On Python 3, non-destructively and iteratively:

next(iter(mydict.values()))

On Python 2, non-destructively and iteratively:

mydict.itervalues().next()

If you want it to work in both Python 2 and 3, you can use the six package:

six.next(six.itervalues(mydict))

though at this point it is quite cryptic and I'd rather prefer your code.

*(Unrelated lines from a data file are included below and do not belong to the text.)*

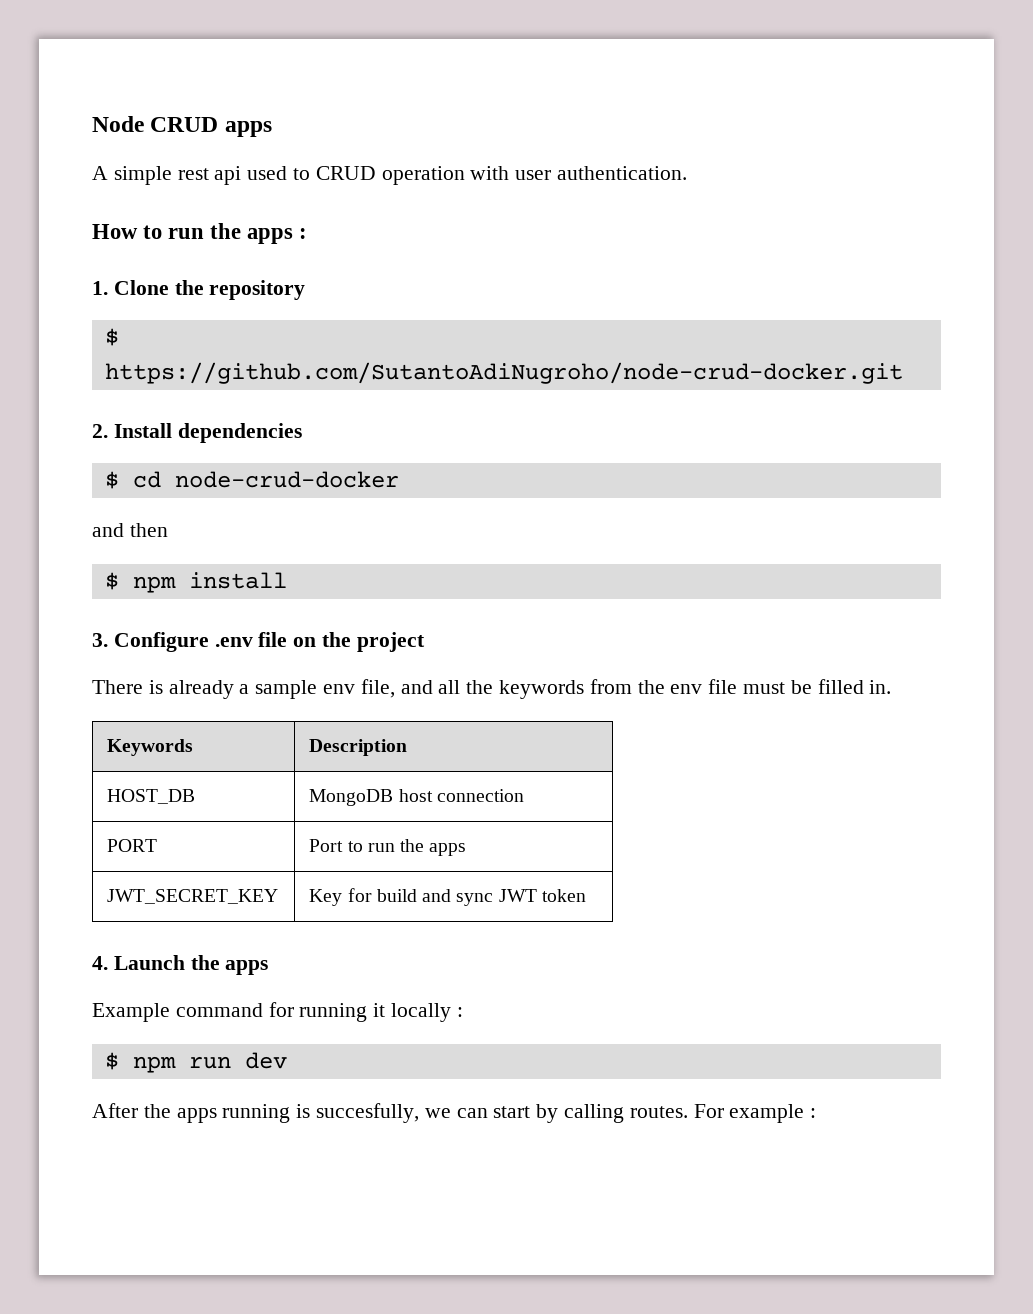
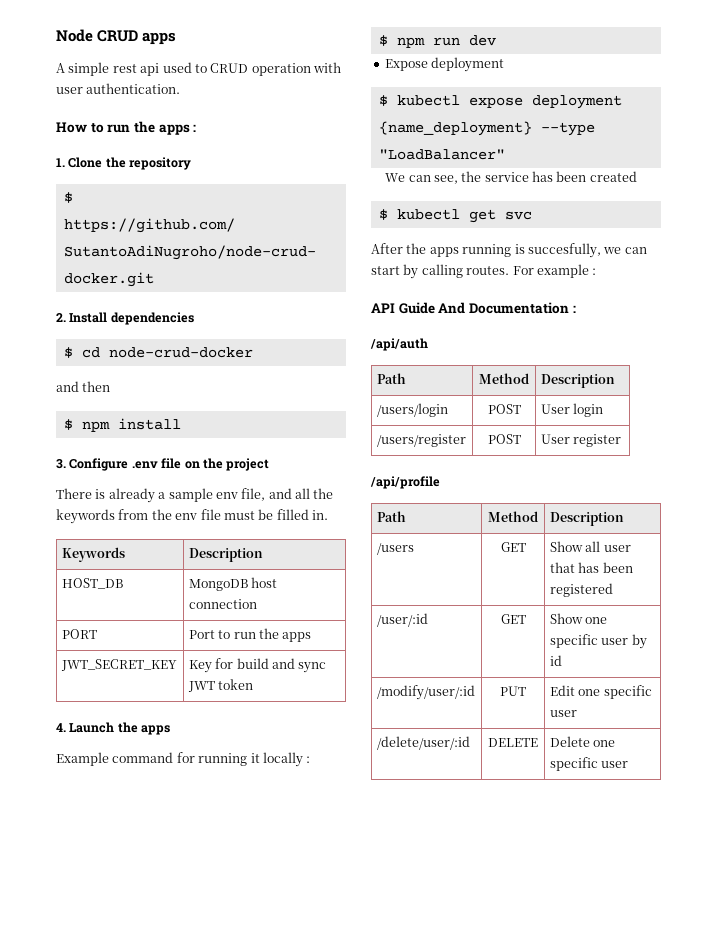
(287, 1060) none -> [384,57,505,72] [378,95,622,109] [378,121,595,136] [378,149,505,160] [385,171,637,184] [378,209,532,223] // Expose deployment // $ kubectl expose deployment {name_deployment} --type "LoadBalancer" // We can see, the service has been created // $ kubectl get svc
(817, 1113) none -> [371,302,576,314] [370,338,428,351] [376,373,406,384] [479,373,529,384] [540,374,615,388] [376,403,448,417] [487,404,521,414] [540,403,604,417] [376,434,466,447] [487,434,521,444] [540,434,622,447] [370,476,440,489] [376,511,406,522] [488,511,538,522] [549,512,624,526] [376,543,414,555] [500,542,526,552] [549,541,631,552] [549,562,633,573] [549,583,613,597] [376,613,428,627] [500,614,526,624] [549,613,608,624] [549,634,647,649] [549,655,562,666] [376,685,475,700] [500,686,526,696] [549,685,652,699] [549,710,577,717] [376,736,470,750] [488,738,538,747] [549,736,616,747] [549,757,629,771] // API Guide And Documentation : // /api/auth // Path | Method | Description // /users/login | POST | User login // /users/register | POST | User register // /api/profile // Path | Method | Description // /users | GET | Show all user that has been registered // /user/:id | GET | Show one specific user by id // /modify/user/:id | PUT | Edit one specific user // /delete/user/:id | DELETE | Delete one specific user

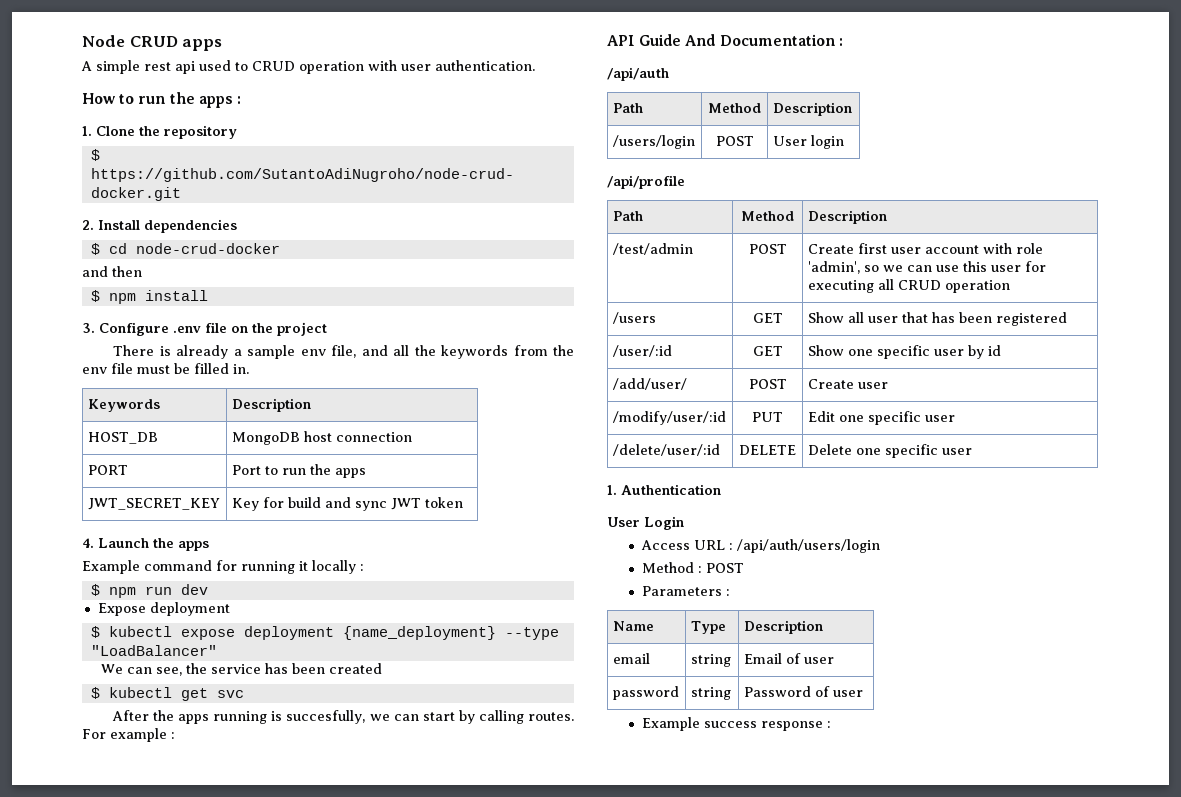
[376,434,466,447] [487,434,521,444] [540,434,622,447] // /users/register | POST | User register -> (844, 142) none
(624, 519) none -> [612,243,693,255] [748,244,787,254] [807,243,1043,254] [807,261,1046,274] [807,279,1010,293] // /test/admin | POST | Create first user account with role 'admin', so we can use this user for executing all CRUD operation
(562, 660) none -> [612,378,687,390] [748,379,787,389] [807,379,888,389] // /add/user/ | POST | Create user
(629, 764) none -> [607,484,721,495] [607,516,684,530] [640,539,880,553] [641,562,744,573] [641,586,730,596] [612,621,654,631] [690,621,726,634] [743,620,823,634] [612,653,650,664] [690,654,731,667] [743,653,834,664] [612,686,679,700] [690,687,731,700] [743,686,863,697] [641,717,831,731] // 1. Authentication // User Login // Access URL : /api/auth/users/login // Method : POST // Parameters : // Name | Type | Description // email | string | Email of user // password | string | Password of user // Example success response :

If you want to remove any item, do:

key, value = mydict.popitem()

Note that "first" may not be an appropriate term here because dict is not an ordered type in Python < 3.6. Python 3.6+ dicts are ordered.




ANSWER 2

Score 179


If you only need to access one element (being the first by chance, since dicts do not guarantee ordering) you can simply do this in Python 2:

my_dict.keys()[0]    # key of "first" element
my_dict.values()[0]  # value of "first" element
my_dict.items()[0]   # (key, value) tuple of "first" element

Please note that (at best of my knowledge) Python does not guarantee that 2 successive calls to any of these methods will return list with the same ordering. This is not supported with Python3.

in Python 3:

list(my_dict.keys())[0]    # key of "first" element
list(my_dict.values())[0]  # value of "first" element
list(my_dict.items())[0]   # (key, value) tuple of "first" element



ANSWER 3

Score 60


In python3, The way :

dict.keys() 

return a value in type : dict_keys(), we'll got an error when got 1st member of keys of dict by this way:

dict.keys()[0]
TypeError: 'dict_keys' object does not support indexing

Finally, I convert dict.keys() to list @1st, and got 1st member by list splice method:

list(dict.keys())[0]



ANSWER 4

Score 17


As others mentioned, there is no "first item", since dictionaries have no guaranteed order (they're implemented as hash tables). If you want, for example, the value corresponding to the smallest key, thedict[min(thedict)] will do that. If you care about the order in which the keys were inserted, i.e., by "first" you mean "inserted earliest", then in Python 3.1 you can use collections.OrderedDict, which is also in the forthcoming Python 2.7; for older versions of Python, download, install, and use the ordered dict backport (2.4 and later) which you can find here.

Python 3.7 Now dicts are insertion ordered.